_How to complete this task_.
The data that follows must be transcribed in full and exactly, minus the pictures.

_Records for processing_.

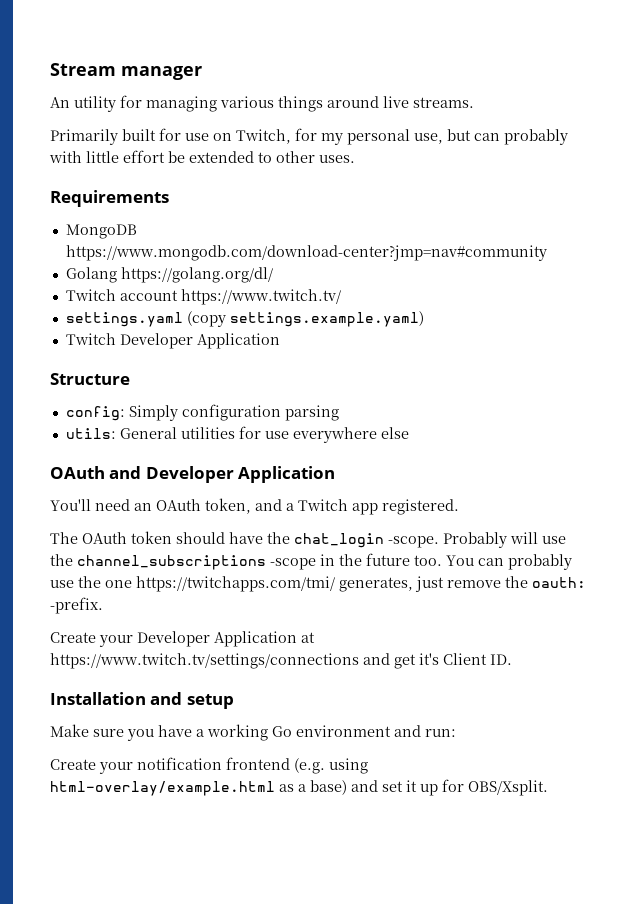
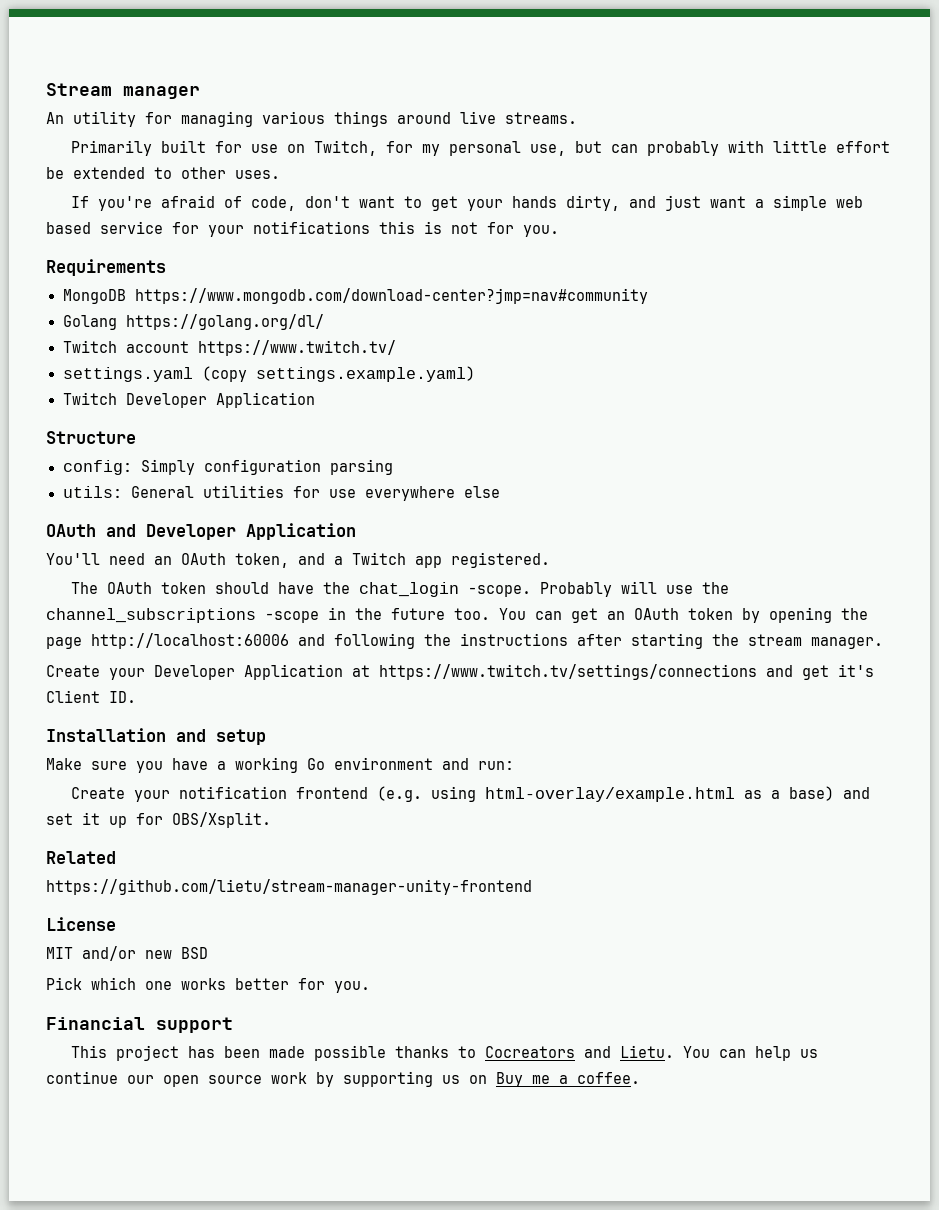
+ If you're afraid of code, don't want to get your hands dirty, and just want a simple web based service for your notifications this is not for you.
- You can probably use the one https://twitchapps.com/tmi/ generates, just remove the oauth: -prefix.
+ You can get an OAuth token by opening the page http://localhost:60006 and following the instructions after starting the stream manager.
+ Related
+ https://github.com/lietu/stream-manager-unity-frontend
+ License
+ MIT and/or new BSD
+ Pick which one works better for you.
+ Financial support
+ This project has been made possible thanks to Cocreators and Lietu. You can help us continue our open source work by supporting us on Buy me a coffee.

_Response area_.
+ If you're afraid of code, don't want to get your hands dirty, and just want a simple web based service for your notifications this is not for you.
- You can probably use the one https://twitchapps.com/tmi/ generates, just remove the oauth: -prefix.
+ You can get an OAuth token by opening the page http://localhost:60006 and following the instructions after starting the stream manager.
+ Related
+ https://github.com/lietu/stream-manager-unity-frontend
+ License
+ MIT and/or new BSD
+ Pick which one works better for you.
+ Financial support
+ This project has been made possible thanks to Cocreators and Lietu. You can help us continue our open source work by supporting us on Buy me a coffee.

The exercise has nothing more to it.